The Washington Post had a year earlier used similar records to report on Musk’s management style and raise questions about the frequent flights’ financial and environmental costs.
On Twitter, the @ElonJet account had become a reliable way for critics, fans and investors to track Musk’s whereabouts as his plane hopped from the Austin area, where he lives, to the San Francisco Bay area, where his carmaker Tesla maintains its factory, and to Southern California, where SpaceX, one of Musk’s other companies, is based.
The movement of the jet did not necessarily indicate that Musk was on board, and the account provided no details as to who Musk flew with or where he went once the plane had landed.
Sweeney told The Post in October, shortly after Musk’s $44 billion Twitter takeover, that he didn’t believe his account would be taken down. “I personally think he won’t do it because then the news would be all over it and he would be called a hypocrite,” he said.
But Sweeney said then that he had begun creating similar accounts on other social media platforms “just in case something happens” and was considering making a backup account in case of an outright ban.
Earlier this week, Sweeney began to worry about the account’s future.

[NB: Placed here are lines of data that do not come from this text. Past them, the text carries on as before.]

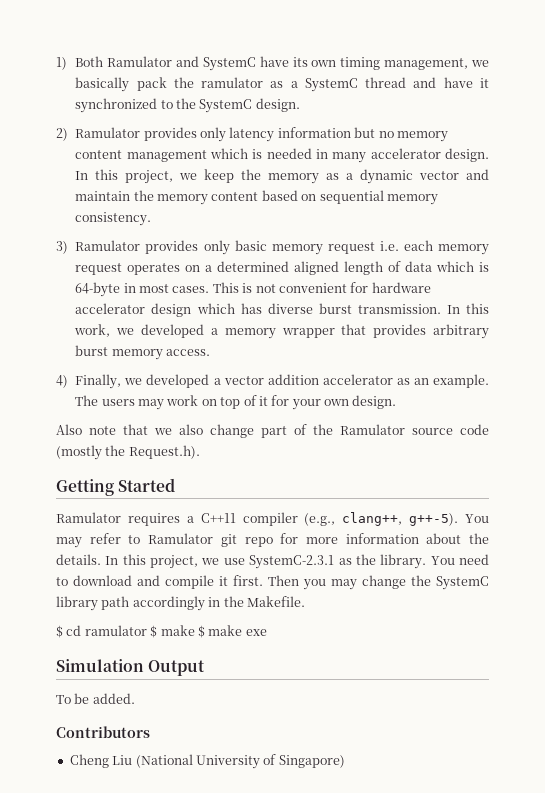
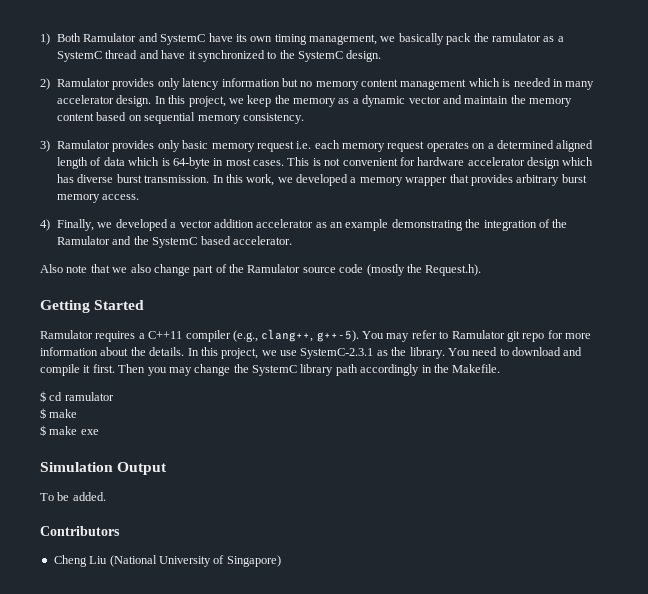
[432,374,489,388] [75,395,397,410] example. The users may work on top of it for your own design. -> [345,219,568,231] [57,236,292,248] example demonstrating the integration of the Ramulator and the SystemC based accelerator.
[150,625,195,638] $ make -> [40,408,78,419] // $ make //

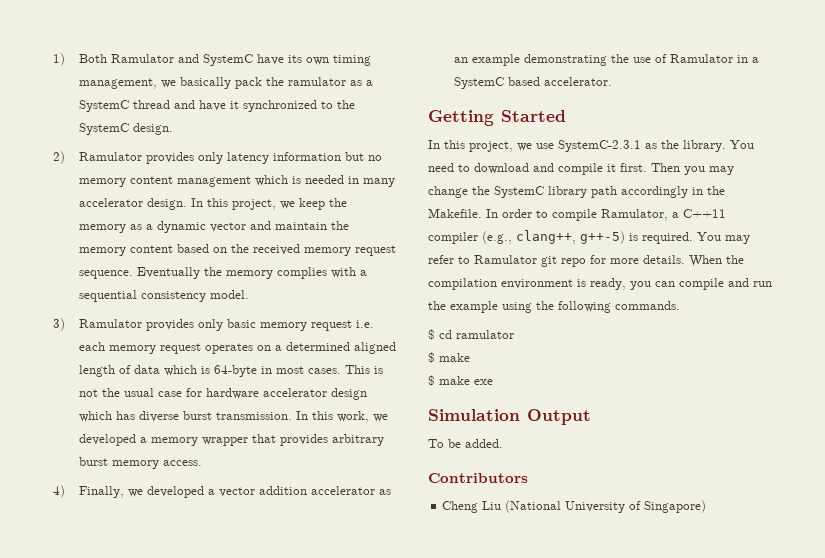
[144,112,304,124] sequential memory consistency. -> [230,244,396,256] [78,267,367,279] [78,290,249,302] the received memory request sequence. Eventually the memory complies with a sequential consistency model.
[342,158,398,166] convenient -> [101,388,182,397] the usual case
[483,219,568,231] [57,236,292,248] [40,264,482,276] [40,300,145,313] [40,329,591,342] [40,347,185,356] integration of the Ramulator and the SystemC based accelerator. // Also note that we also change part of the Ramulator source code (mostly the Request.h). // Getting Started // Ramulator requires a C++11 compiler (e.g., clang++, g++-5). You may refer to Ramulator git repo for more information about the details. -> [632,54,759,63] [453,77,612,89] [428,110,566,126] use of Ramulator in a SystemC based accelerator. // Getting Started //
(501, 368) none -> [486,209,726,221] [428,230,750,244] [428,255,744,267] [428,278,772,290] [428,301,680,313] In order to compile Ramulator, a C++11 compiler (e.g., clang++, g++-5) is required. You may refer to Ramulator git repo for more details. When the compilation environment is ready, you can compile and run the example using the following commands.

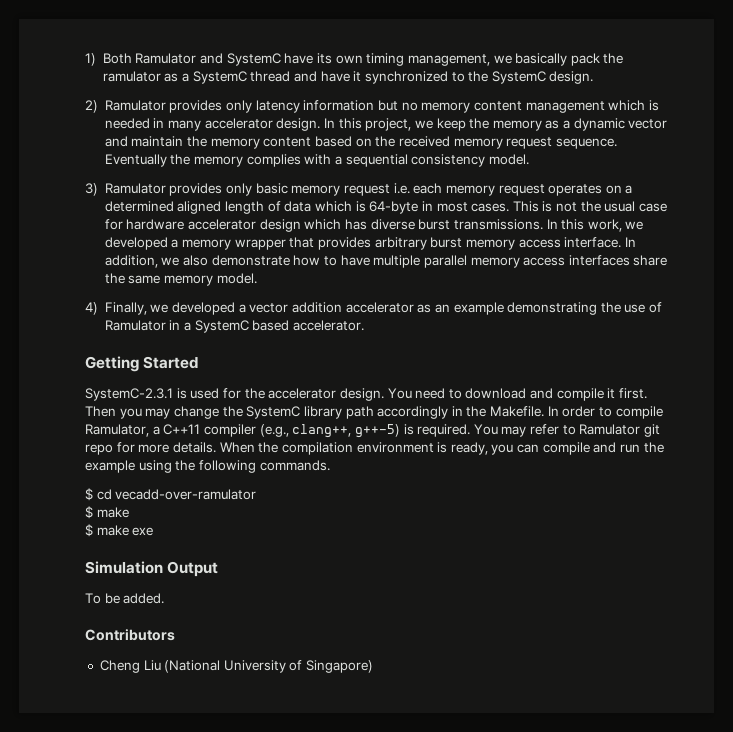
[215,412,292,420] transmission. -> [453,219,543,230] transmissions.
[162,460,202,466] access. -> [518,237,636,248] [104,255,668,268] [104,273,257,286] access interface. In addition, we also demonstrate how to have multiple parallel memory access interfaces share the same memory model.
[428,140,726,152] In this project, we use SystemC-2.3.1 as the library. -> [85,388,384,401] SystemC-2.3.1 is used for the accelerator design.
[456,330,514,339] ramulator -> [115,489,257,500] vecadd-over-ramulator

Sweeney shared a screenshot he said was sent to him by a Twitter employee that purported to show a Twitter executive asking to apply heavy “visibility filtering” to the @ElonJet account “immediately.” The Post could not independently confirm the message.
Such “visibility filtering” measures have been at the center of debates over whether Twitter was “shadow banning” conservatives. A bundle of documents Musk granted to select journalists, called the Twitter Files, showed that company moderators had used “visibility filtering” to limit the spread of content Twitter executives had seen as harmful in a way Musk had said was oppressive.
The banning of the jet account potentially adds to the spate of rash decisions Musk has made since taking over Twitter. Musk fired Twitter’s top executives upon arriving, conducted steep layoffs that cut the staff in half and issued an ultimatum to workers to commit to an “extremely hardcore” Twitter or accept a severance package.
Meanwhile, the New York Times reported on Tuesday that Twitter had not paid rent for its San Francisco headquarters in weeks. A person with knowledge of the arrangements, who spoke on the condition of anonymity because they were not authorized to publicly discuss them, confirmed to The Post that Twitter had stopped paying its rent and appeared to be vacating one of its two buildings, an office building housing Twitter’s main lobby.
Much of the company’s equipment, including a Twitter-logo statue, industrial-grade kitchen appliances and office electronics, recently appeared on an auction website.
Workers had been instructed to pull all remaining office equipment from one of Twitter’s buildings, the person said. The plan, the person said, was to remove all of the equipment and cease payment. Workers, including Twitter’s own staffers, were hauling items such as chairs and commercial kitchen equipment down an industrial elevator.
The rash and seemingly overnight decision to effectively downsize Twitter from two buildings to one caught many workers by surprise. “They’ve basically shut off that entire building and the bridge to it,” the person said.
Sweeney said Wednesday he was working to assure the accounts remained active on other platforms, including on the chat and social media services Facebook, Instagram and Telegram. He also created an account on Mastodon, a Twitter competitor, early Wednesday that gained 7,000 followers within a few hours.
The episode, Sweeney said, has led him to question his original enthusiasm about Musk’s business genius.
“There’s a little side of him that seems like he can’t stand some people, and I think he just had enough,” he said. “Every move he’s making is giving him worse PR.”